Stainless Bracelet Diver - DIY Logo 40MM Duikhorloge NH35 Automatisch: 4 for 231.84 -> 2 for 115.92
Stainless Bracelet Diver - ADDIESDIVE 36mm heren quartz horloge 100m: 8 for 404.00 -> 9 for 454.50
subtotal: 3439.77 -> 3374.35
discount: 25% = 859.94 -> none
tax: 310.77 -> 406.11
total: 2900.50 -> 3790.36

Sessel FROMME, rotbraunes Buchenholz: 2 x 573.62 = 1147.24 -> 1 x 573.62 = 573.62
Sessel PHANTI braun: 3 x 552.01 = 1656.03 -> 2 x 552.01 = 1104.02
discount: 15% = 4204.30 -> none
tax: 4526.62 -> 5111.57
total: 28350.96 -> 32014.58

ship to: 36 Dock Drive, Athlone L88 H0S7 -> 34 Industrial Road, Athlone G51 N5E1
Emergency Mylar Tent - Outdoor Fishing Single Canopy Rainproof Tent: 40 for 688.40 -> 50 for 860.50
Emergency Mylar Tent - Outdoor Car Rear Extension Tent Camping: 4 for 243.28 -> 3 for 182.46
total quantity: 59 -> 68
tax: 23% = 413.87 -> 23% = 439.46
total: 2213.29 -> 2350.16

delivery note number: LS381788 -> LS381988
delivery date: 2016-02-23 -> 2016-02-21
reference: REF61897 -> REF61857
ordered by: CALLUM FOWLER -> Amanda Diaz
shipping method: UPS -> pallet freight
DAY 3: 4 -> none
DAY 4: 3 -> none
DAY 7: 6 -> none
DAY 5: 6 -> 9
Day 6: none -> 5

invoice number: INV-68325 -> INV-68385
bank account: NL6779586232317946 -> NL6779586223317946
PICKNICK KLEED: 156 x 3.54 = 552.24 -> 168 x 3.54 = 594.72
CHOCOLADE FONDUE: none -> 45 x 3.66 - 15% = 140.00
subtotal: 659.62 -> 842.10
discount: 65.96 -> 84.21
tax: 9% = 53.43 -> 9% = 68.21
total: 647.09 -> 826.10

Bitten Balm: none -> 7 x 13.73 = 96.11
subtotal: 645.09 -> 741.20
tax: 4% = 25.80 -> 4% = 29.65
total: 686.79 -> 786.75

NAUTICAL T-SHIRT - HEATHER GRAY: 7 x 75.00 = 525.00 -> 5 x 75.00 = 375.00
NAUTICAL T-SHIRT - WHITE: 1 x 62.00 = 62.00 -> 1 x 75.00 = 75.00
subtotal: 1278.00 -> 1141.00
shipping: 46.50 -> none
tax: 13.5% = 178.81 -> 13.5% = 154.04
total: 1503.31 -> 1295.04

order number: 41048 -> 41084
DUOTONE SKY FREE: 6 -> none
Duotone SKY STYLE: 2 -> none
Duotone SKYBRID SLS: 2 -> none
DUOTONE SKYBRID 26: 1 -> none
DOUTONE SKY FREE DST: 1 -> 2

* YOUR OBJECTIVE: Reproduce the lines above, beginning at the line with "total: 28350.96 -> 32014.58" and stopping after the line with "total: 2213.29 -> 2350.16", exactly as they are.

* TASK SOLUTION:
total: 28350.96 -> 32014.58

ship to: 36 Dock Drive, Athlone L88 H0S7 -> 34 Industrial Road, Athlone G51 N5E1
Emergency Mylar Tent - Outdoor Fishing Single Canopy Rainproof Tent: 40 for 688.40 -> 50 for 860.50
Emergency Mylar Tent - Outdoor Car Rear Extension Tent Camping: 4 for 243.28 -> 3 for 182.46
total quantity: 59 -> 68
tax: 23% = 413.87 -> 23% = 439.46
total: 2213.29 -> 2350.16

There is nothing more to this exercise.